Collected data entries
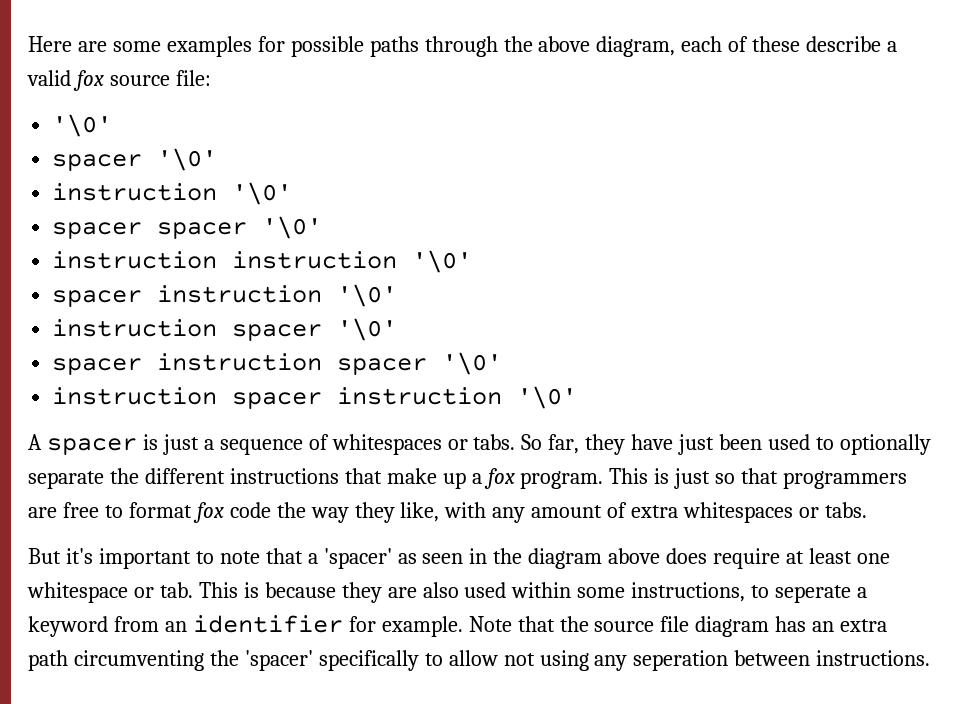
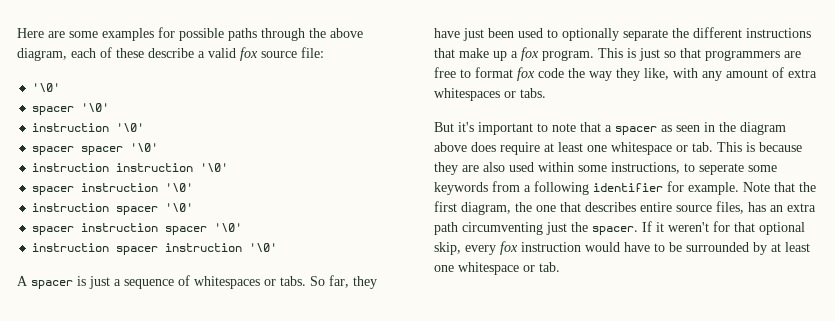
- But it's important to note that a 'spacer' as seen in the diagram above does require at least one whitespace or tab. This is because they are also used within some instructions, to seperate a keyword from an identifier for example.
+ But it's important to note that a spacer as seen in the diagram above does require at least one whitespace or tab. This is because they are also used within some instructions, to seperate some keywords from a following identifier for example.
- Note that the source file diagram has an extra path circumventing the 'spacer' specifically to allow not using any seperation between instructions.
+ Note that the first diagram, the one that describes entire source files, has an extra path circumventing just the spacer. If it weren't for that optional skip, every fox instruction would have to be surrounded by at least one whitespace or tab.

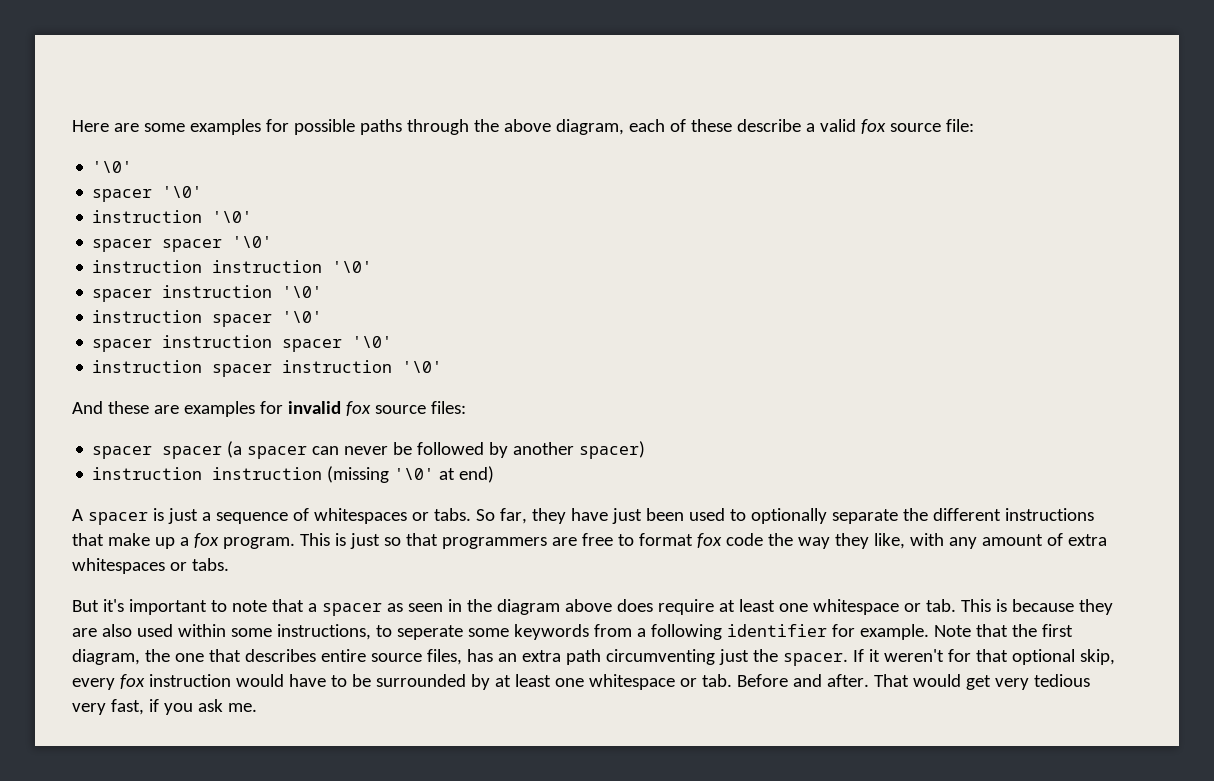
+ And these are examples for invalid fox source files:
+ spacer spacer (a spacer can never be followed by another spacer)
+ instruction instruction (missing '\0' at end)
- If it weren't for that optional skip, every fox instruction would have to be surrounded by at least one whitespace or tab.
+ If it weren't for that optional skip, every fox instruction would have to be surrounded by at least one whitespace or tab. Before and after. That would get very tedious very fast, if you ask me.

### Your objective
Print each line, starting with the one that contains "(missing '\0' at end)" and ending with the last line of the data, exactly as it stands and with no other lines.

### Solution for this task
+ instruction instruction (missing '\0' at end)
- If it weren't for that optional skip, every fox instruction would have to be surrounded by at least one whitespace or tab.
+ If it weren't for that optional skip, every fox instruction would have to be surrounded by at least one whitespace or tab. Before and after. That would get very tedious very fast, if you ask me.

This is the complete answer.